【質問の要旨】
法的手続きなく(父の同意は口頭ではとった)父の所有物件を姉名義に変えた。
父自身の署名はなかったため、今後の不動産売却の際に姉が刑罰を受ける可能性がないか心配。
【ご質問内容】
次女です。
父が脳梗塞になりリハビリ入院中から認知症になりつつあります。
父が所有していた土地などを母同意の元、姉名義に変えて(生前贈与)新たに姉名義の家を建てる計画が進んでいます。
母が一人で暮らせないため新居には母と姉が暮らす予定です。
名義を変えた手続きに関しては司法書士を挟まず母と姉自身で登記をしたそうです。
但し、書類に関しては父が署名をしておらずいわゆる私文書偽造になると思います。
意思に関しては 話がきちんとできる時に確認をしたそうです。
遠方に住んでいる私は権利の主張はないので姉名義になった事に文句はないのですが、私文書偽造がバレてしまった場合に母や姉が処罰をされないか心配をしています。
法律を犯してはいるのは承知していますが、名義を姉にした土地を売却し、新たに家を建てる事は問題になりますか?
※敬称略とさせていただきます。
実例Q&Aは、相続問題に限定、特化したブログであり、この趣旨を徹底するため、相続案件以外の質問をいただいた場合は、回答を控えさせていただいております。
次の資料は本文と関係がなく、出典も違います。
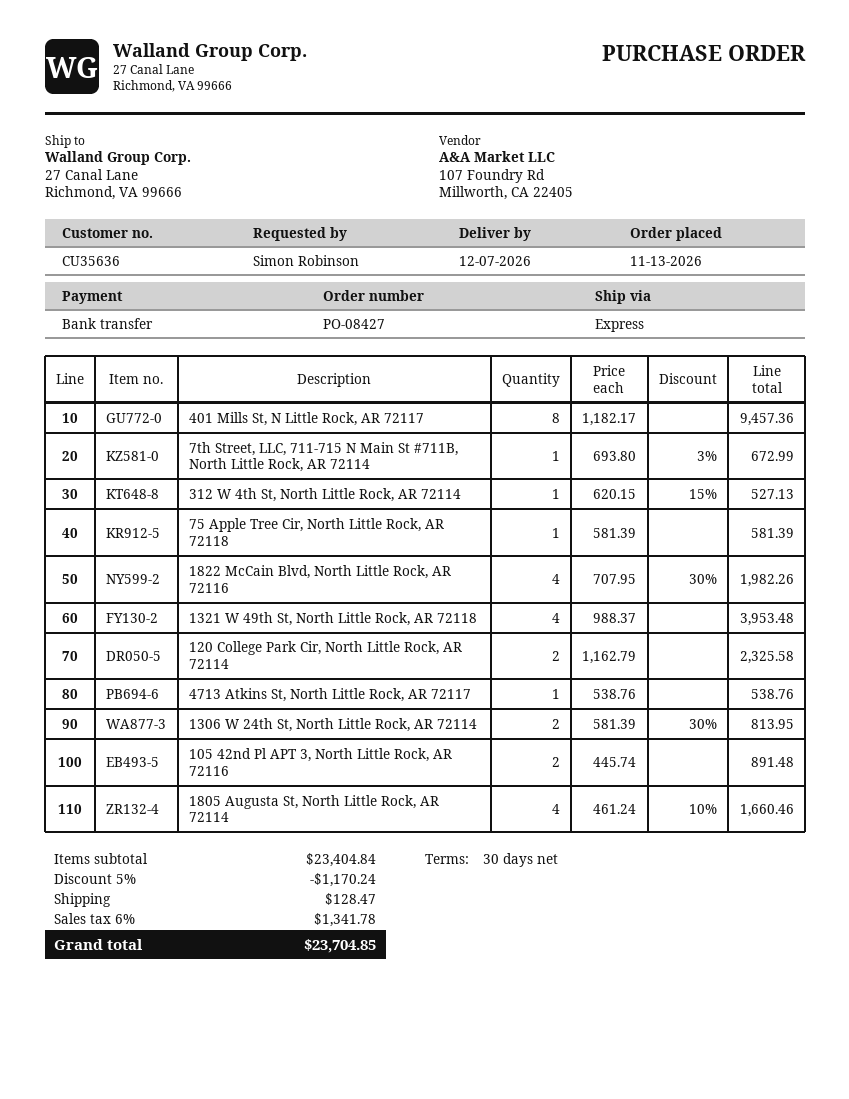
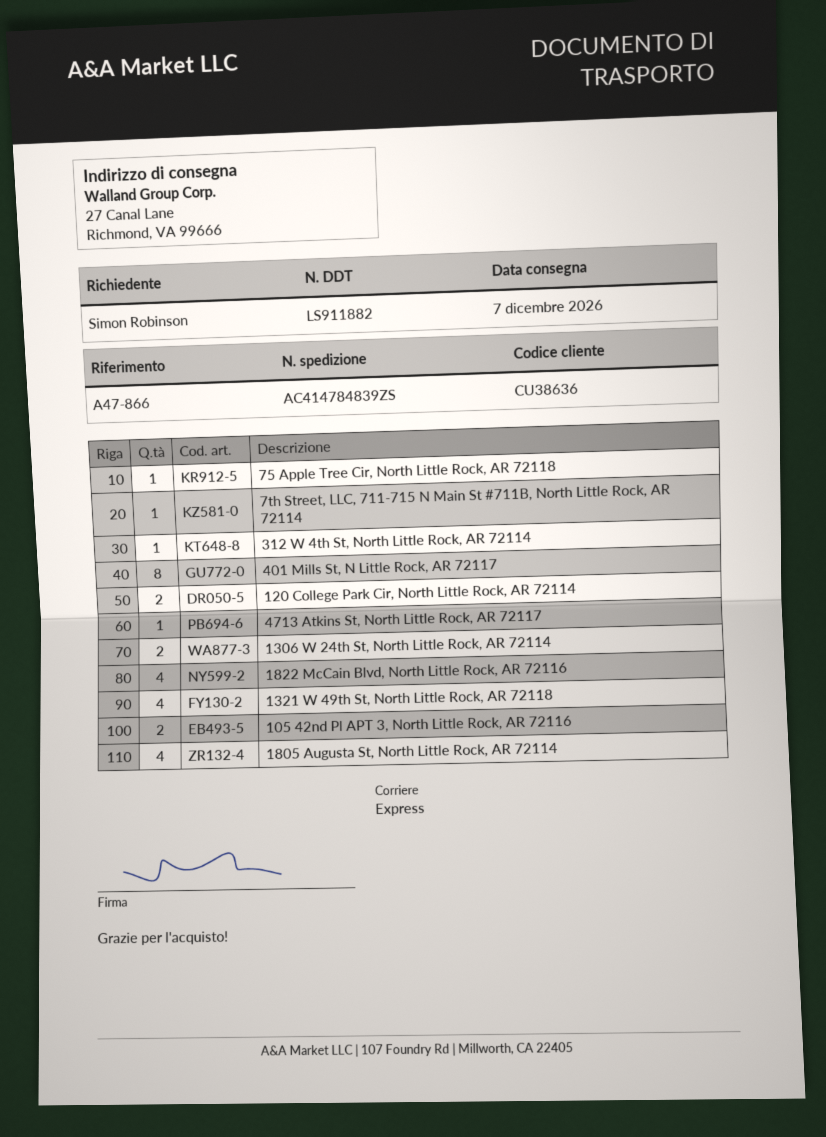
customer number: CU35636 -> CU38636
ご質問は《認知症の父の署名押印を得ることなく生前贈与契約及びそれに伴う登記手続をした場合の問題点に関するご質問にとどまっており、相続分野の法律問題を含んでいない》ものと理解しました。
ただ、せっかくの質問ですので、弁護士の簡単なコメントを以下に記載させていただきます。
《弁護士コメント》
今回の事案は、
① 父から姉への生前贈与契約を締結し、
② 父名義の登記関係必要書類(但し、父は関与しないで作成された)を提出した
ものと思われ、有印私文書偽造罪(刑法第159条1項)、公正証書原本不実記載罪(同第157条)に該当します。
ただ、被害者の父や関係者(法定相続人など)が問題にしない限り、警察が特に調べに乗り出すようなことは、通常は考えられず、偽造に関与した者が処罰されることは考えにくいです。
また、父が姉への名義変更に同意していたというのであれば、署名捺印について、父が同意していたと推定される可能性も高く、この点からも刑事裁判で処罰される可能性は少ないでしょう。